3.6 Application performance metrics
The core assessment relies heavily on standard quantitative metrics, with combinations of Accuracy, Precision, Recall, and the F1-score dominating the field, reflecting a primary goal of effective high-throughput screening and detection of mental disorders. Metrics like AUC and ROC further confirm the emphasis on the LLMs’ discriminatory power in risk prediction and binary classification tasks. Crucially, the analysis extends beyond purely technical classification into professional domains: the inclusion of psychometric measures such as Internal Reliability, Split-half Reliability, and Confirmatory Factor Analysis is utilized to ensure the reliability and validity of the psychological constructs being modeled. Furthermore, the appearance of clinical and outcome metrics like Hazard Ratios and T-tests, coupled with the emerging focus on XAI methods (e.g., LIME) and qualitative criteria (e.g., Coherence, Veracity, and Evidence), signals a strategic shift. This transition highlights a commitment to moving LLM applications from simple black-box classifiers to trustworthy, ethically aligned, and clinically interpretable decision-support tools.
4 Discussion
4.1 Main findings and results of studies
This systematic analysis of research on LLM applications in mental health reveals a field undergoing rapid acceleration within an extremely recent timeframe, driven by unprecedented technological leaps and the urgent global necessity of addressing the immense mental health crisis. This confluence has established LLMs as essential digital mental health agents. Geographically, the research output is concentrated in a handful of technologically advanced and economically strong nations. This includes a major Asian country focusing on specialized national foundation models, localization, and ethical safety, alongside the United States, which leverages its robust data infrastructure and clinical IT systems for automated risk prediction. Another key innovation hub is concentrating on the ethical and psychological depth of AI, specifically evaluating LLMs’ capacity for mentalization and alignment with human values. Methodologically, the field is characterized by an interdisciplinary phase, balancing extensive quantitative research with near-equal attention to mixed methods that integrate technical performance with qualitative data on user experience, ethics, and cultural adaptability. Technologically, while general models serve as a capability baseline, the overwhelming focus has shifted to vertical domain specialization through dedicated, fine-tuned models, a move deemed critical for achieving the necessary clinical accuracy.
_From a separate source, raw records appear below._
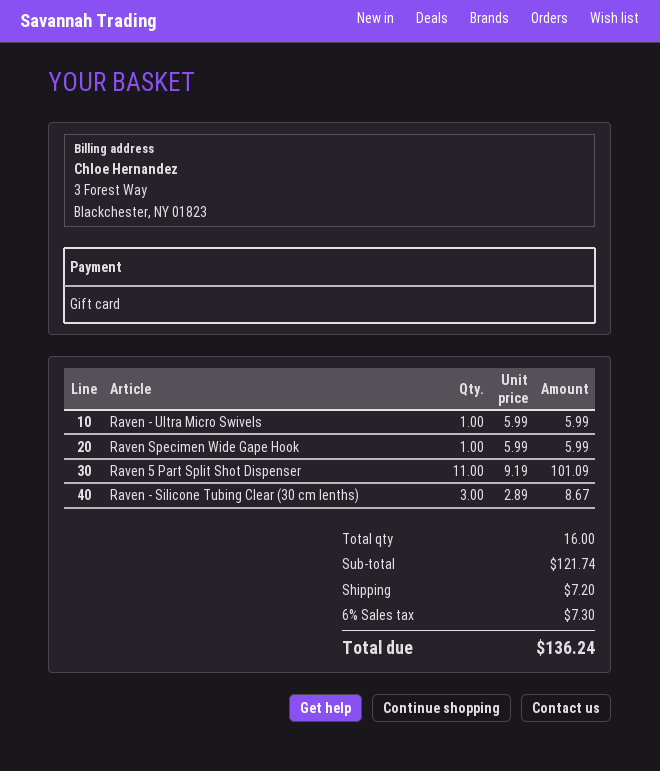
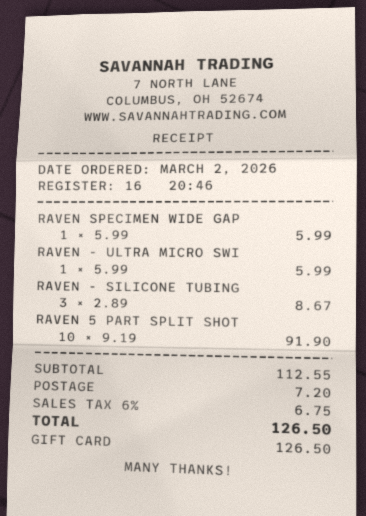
Raven 5 Part Split Shot Dispenser: 11 x 9.19 = 101.09 -> 10 x 9.19 = 91.90
subtotal: 121.74 -> 112.55
tax: 6% = 7.30 -> 6% = 6.75
total: 136.24 -> 126.50

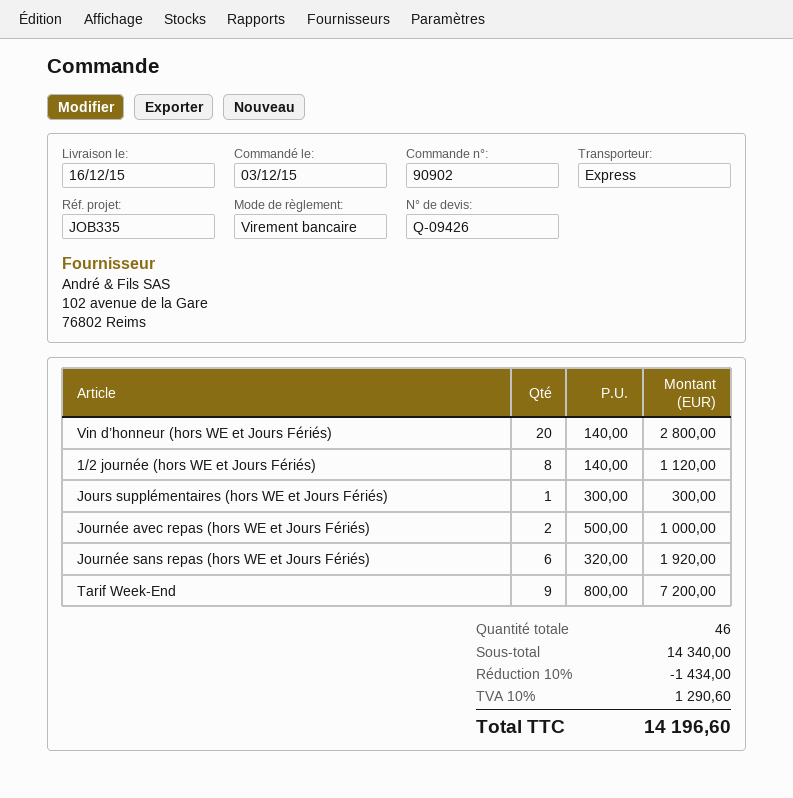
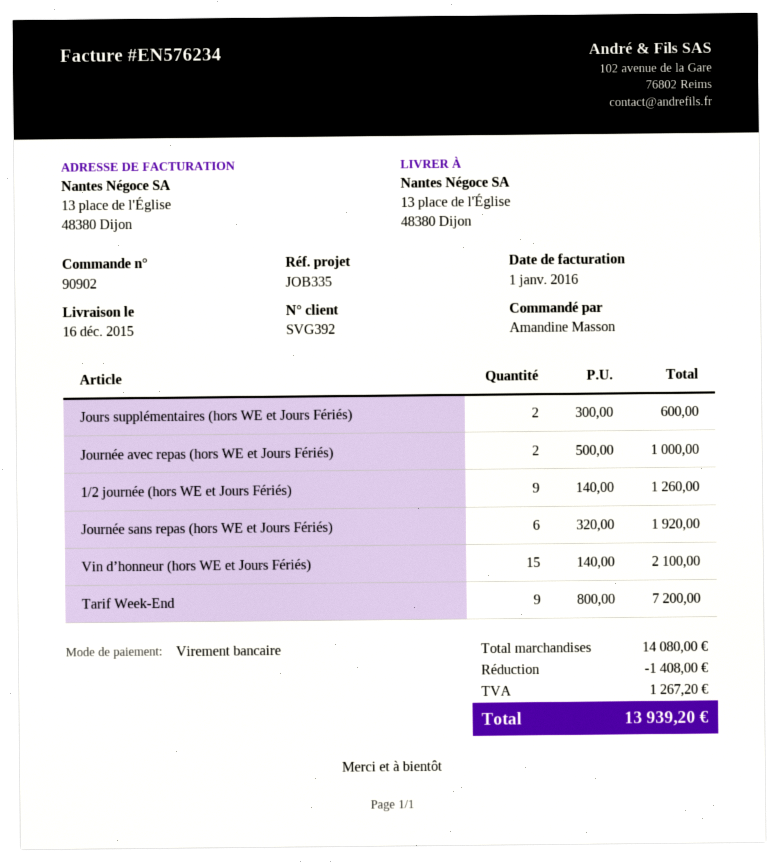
Vin d’honneur (hors WE et Jours Fériés): 20 x 140.00 = 2800.00 -> 15 x 140.00 = 2100.00
1/2 journée (hors WE et Jours Fériés): 8 x 140.00 = 1120.00 -> 9 x 140.00 = 1260.00
Jours supplémentaires (hors WE et Jours Fériés): 1 x 300.00 = 300.00 -> 2 x 300.00 = 600.00
subtotal: 14340.00 -> 14080.00
discount: 1434.00 -> 1408.00
tax: 1290.60 -> 1267.20
total: 14196.60 -> 13939.20

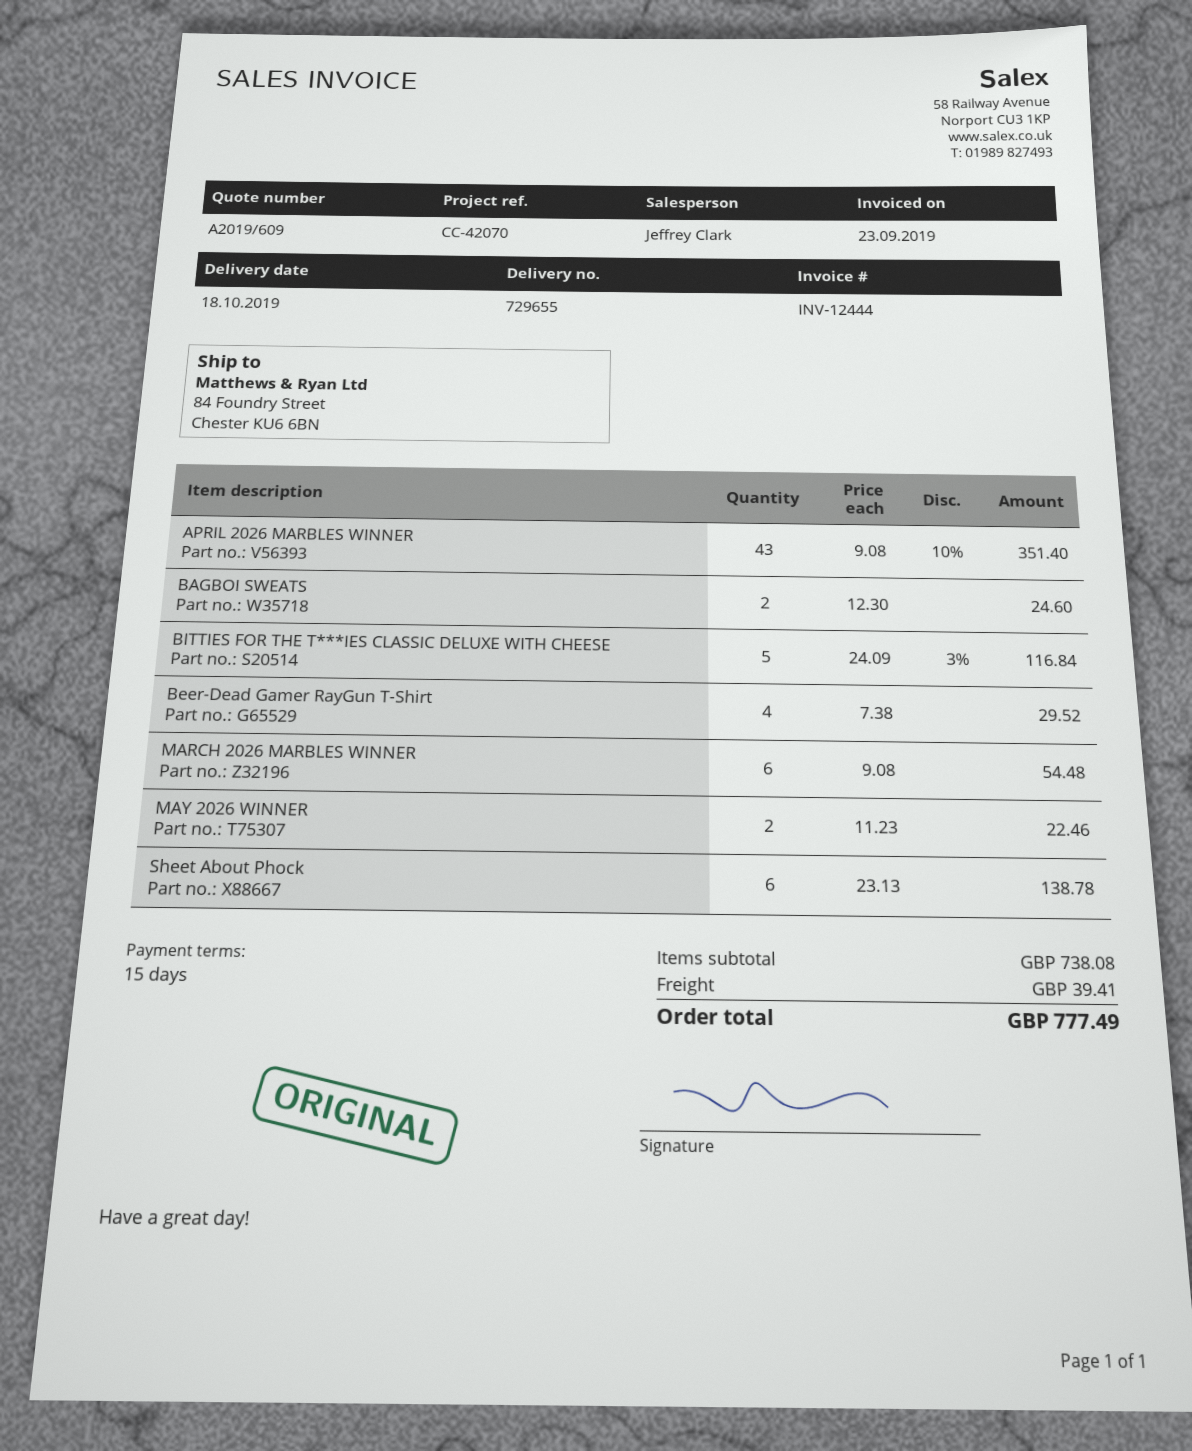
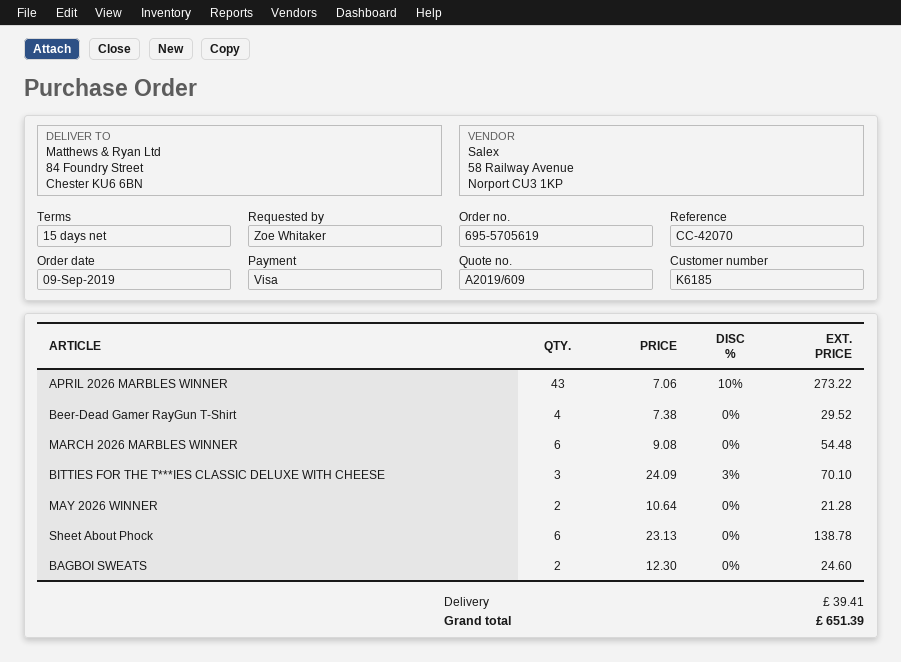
APRIL 2026 MARBLES WINNER: 43 x 9.08 - 10% = 351.40 -> 43 x 7.06 - 10% = 273.22
BITTIES FOR THE T***IES CLASSIC DELUXE WITH CHEESE: 5 x 24.09 - 3% = 116.84 -> 3 x 24.09 - 3% = 70.10
MAY 2026 WINNER: 2 x 11.23 = 22.46 -> 2 x 10.64 = 21.28
total: 777.49 -> 651.39

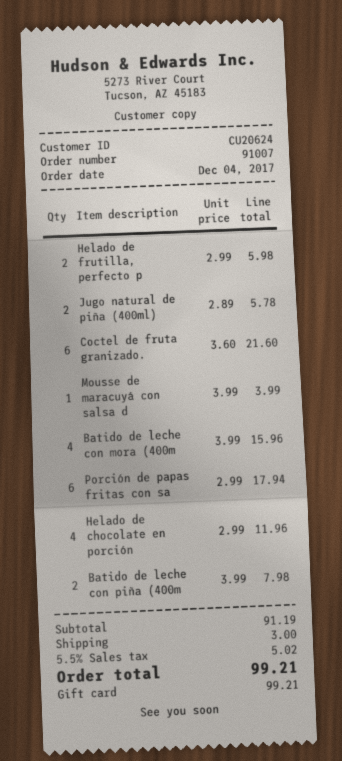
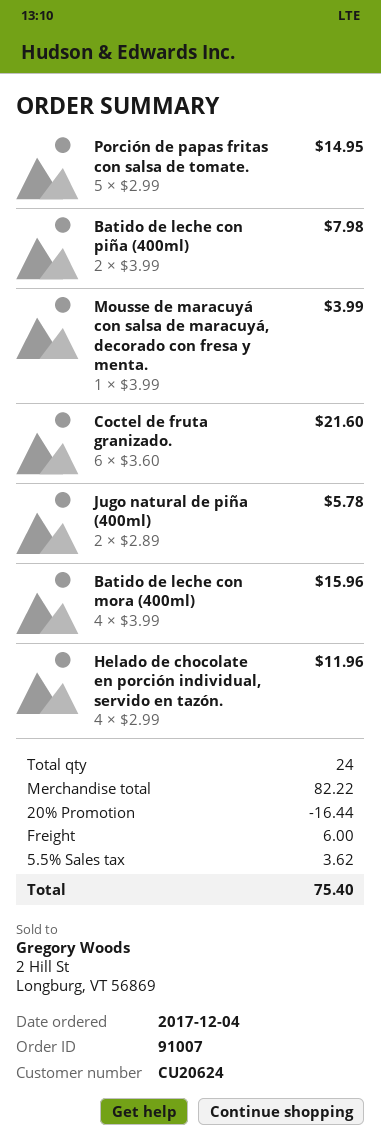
Helado de frutilla, perfecto p: 2 x 2.99 = 5.98 -> none
Porción de papas fritas con sa: 6 x 2.99 = 17.94 -> 5 x 2.99 = 14.95
subtotal: 91.19 -> 82.22
discount: none -> 20% = 16.44
shipping: 3.00 -> 6.00
tax: 5.5% = 5.02 -> 5.5% = 3.62
total: 99.21 -> 75.40

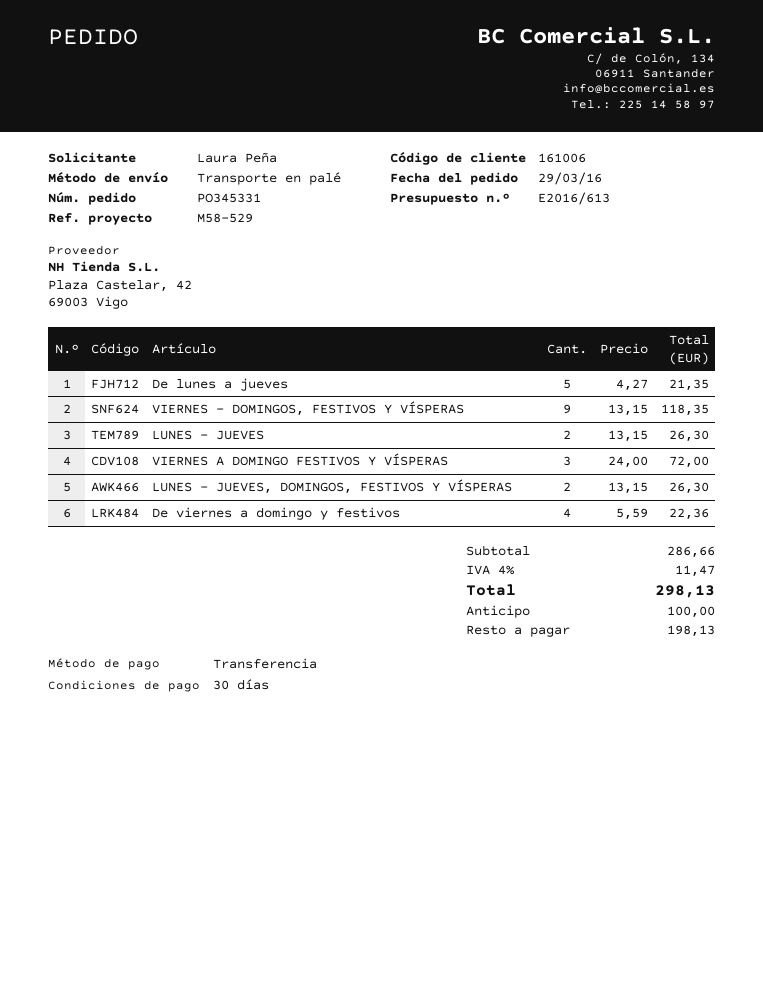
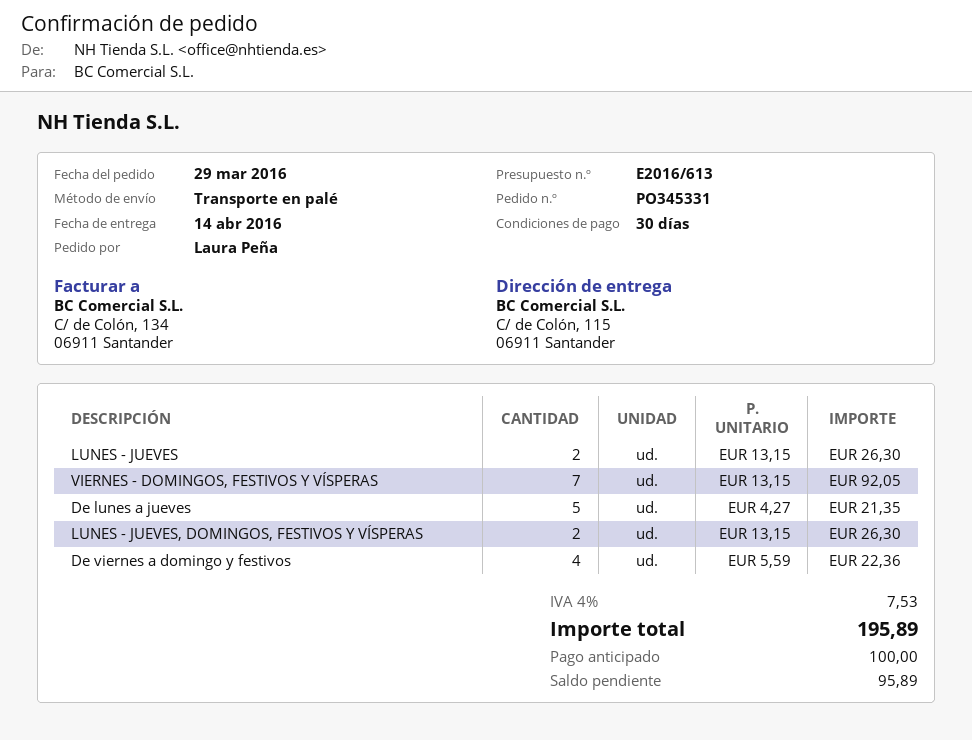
VIERNES - DOMINGOS, FESTIVOS Y VÍSPERAS: 9 x 13.15 = 118.35 -> 7 x 13.15 = 92.05
VIERNES A DOMINGO FESTIVOS Y VÍSPERAS: 3 x 24.00 = 72.00 -> none
tax: 4% = 11.47 -> 4% = 7.53
total: 298.13 -> 195.89
balance: 198.13 -> 95.89

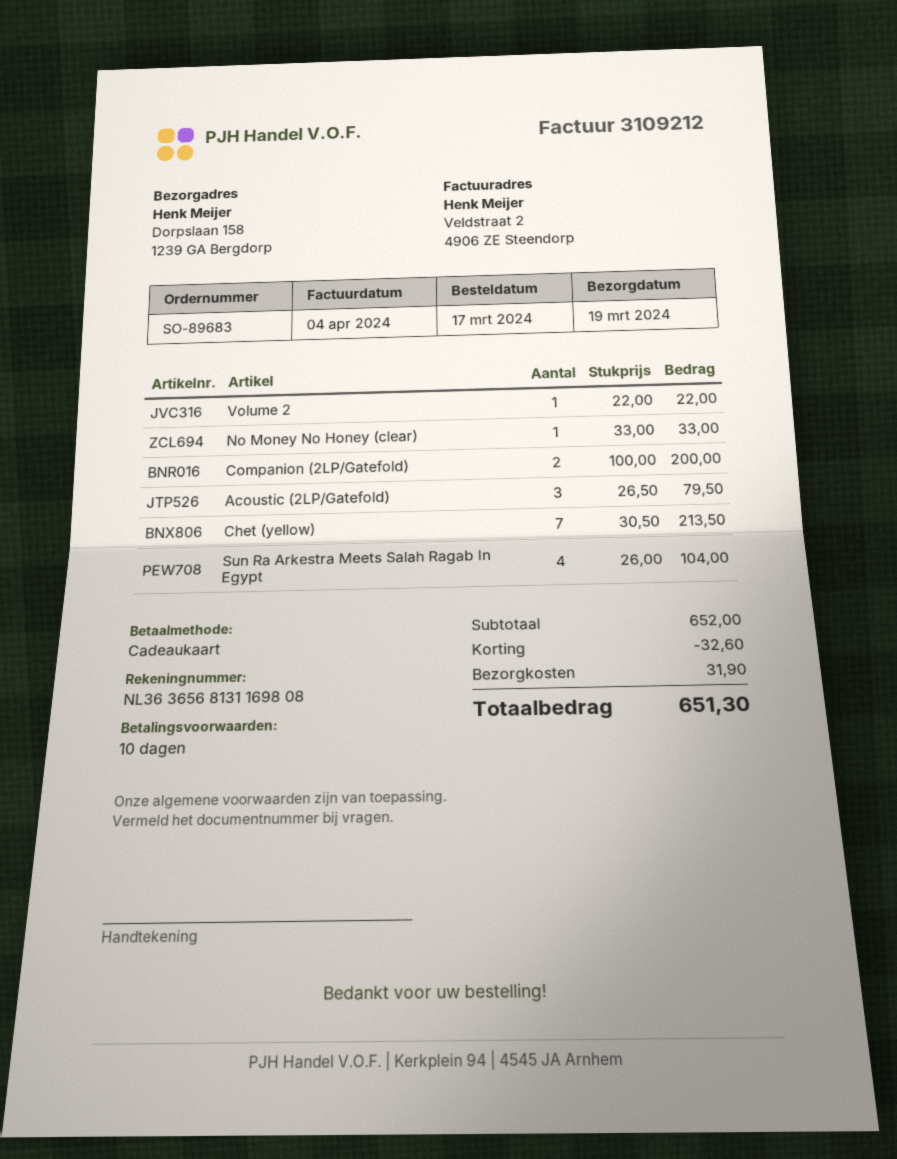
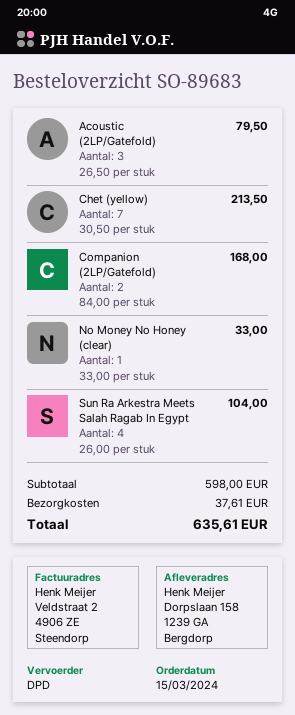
order date: 2024-03-17 -> 2024-03-15
Volume 2: 1 x 22.00 = 22.00 -> none
Companion (2LP/Gatefold): 2 x 100.00 = 200.00 -> 2 x 84.00 = 168.00
subtotal: 652.00 -> 598.00
discount: 32.60 -> none
shipping: 31.90 -> 37.61
total: 651.30 -> 635.61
This specialized architecture is heavily reinforced by trustworthiness mechanisms, such as RAG, to anchor responses to verified knowledge, and the strong integration of XAI methods, ensuring transparent and traceable clinical decision rationales. In terms of application, the largest focus is on providing broad, low-threshold General mental health support, but research is intensely concentrated on common conditions like depression and is actively expanding to complex, high-stakes disorders, including PTSD, BPD, and Suicidality. Finally, the data fueling these advances follows a dual track: it relies heavily on massive, unstructured social media data for real-time high-throughput screening, while also systematically incorporating structured professional knowledge bases and clinical records to build expert-grade decision support systems.
4.2 Technical, ethical, and practical limitations and risks of LLMs in mental health
4.2.1 Technical and clinical limitations
The core technical risk of LLMs lies in the deficiency of their clinical accuracy and robustness, particularly when handling high-risk scenarios (Gomes, 2024). For instance, while LLMs have been applied to analyze online discussions to identify high-risk behaviors like suicidal ideation and emotional distress, their precision and reliability in predictive and interventional tasks have not yet met strict clinical standards (Lashgari et al., 2025). A major flaw is the tendency for models to generate “hallucinations,” producing seemingly plausible but false or incorrect clinical information (Kim et al., 2025), which poses a fatal threat to diagnostic decision-support systems like LLMind Chat (Cremaschi et al., 2025). Furthermore, the predictive capacity of LLMs is heavily dependent on the quality of their training data (Yang et al., 2024). Many existing models lack sufficient critical prior knowledge and evidence-based medicine (EBM) data, preventing them from offering deep reasoning and assessments supported by clinical evidence for complex psychological issues (Youngstrom et al., 2017).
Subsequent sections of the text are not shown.